==== Given data

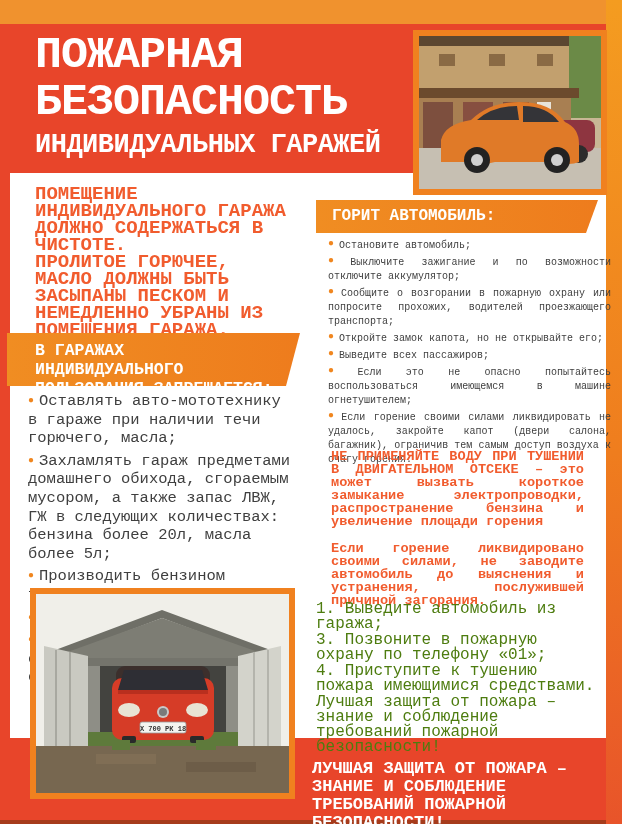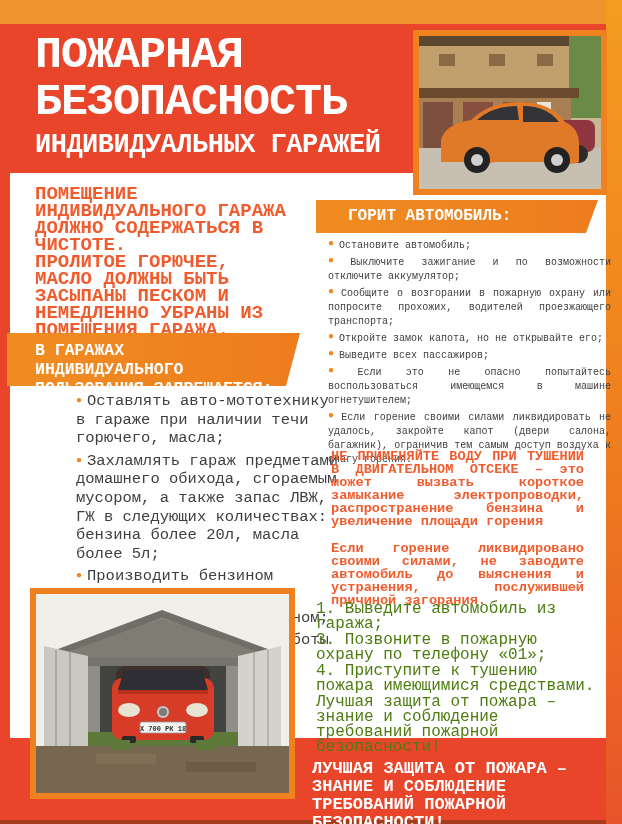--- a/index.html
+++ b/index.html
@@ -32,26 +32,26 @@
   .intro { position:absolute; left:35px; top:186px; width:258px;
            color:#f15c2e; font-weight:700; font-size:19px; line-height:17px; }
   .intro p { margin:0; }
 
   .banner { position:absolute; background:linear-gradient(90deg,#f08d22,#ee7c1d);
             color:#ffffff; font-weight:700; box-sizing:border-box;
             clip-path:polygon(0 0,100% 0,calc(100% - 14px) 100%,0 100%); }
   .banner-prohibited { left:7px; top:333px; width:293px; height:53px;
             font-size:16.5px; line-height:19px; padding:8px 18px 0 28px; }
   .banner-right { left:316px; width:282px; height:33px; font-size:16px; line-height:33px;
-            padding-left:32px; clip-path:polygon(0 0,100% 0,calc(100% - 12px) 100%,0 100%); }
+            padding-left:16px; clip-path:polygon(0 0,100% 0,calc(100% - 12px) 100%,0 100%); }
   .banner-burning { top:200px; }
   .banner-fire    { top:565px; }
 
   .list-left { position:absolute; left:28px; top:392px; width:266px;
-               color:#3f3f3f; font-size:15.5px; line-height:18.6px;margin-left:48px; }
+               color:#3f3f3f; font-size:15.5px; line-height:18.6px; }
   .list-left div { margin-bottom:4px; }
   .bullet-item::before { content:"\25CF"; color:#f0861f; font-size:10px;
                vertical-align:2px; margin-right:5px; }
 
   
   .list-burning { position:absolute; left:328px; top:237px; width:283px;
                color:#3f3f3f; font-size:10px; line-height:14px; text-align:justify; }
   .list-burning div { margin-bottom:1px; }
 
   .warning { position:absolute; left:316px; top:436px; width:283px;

========

Please output exactly the lines from the one containing "color:#3f3f3f; font-size:10px; line-height:14px;" through the end of the records, both included.

Output of the task →
                color:#3f3f3f; font-size:10px; line-height:14px; text-align:justify; }
   .list-burning div { margin-bottom:1px; }
 
   .warning { position:absolute; left:316px; top:436px; width:283px;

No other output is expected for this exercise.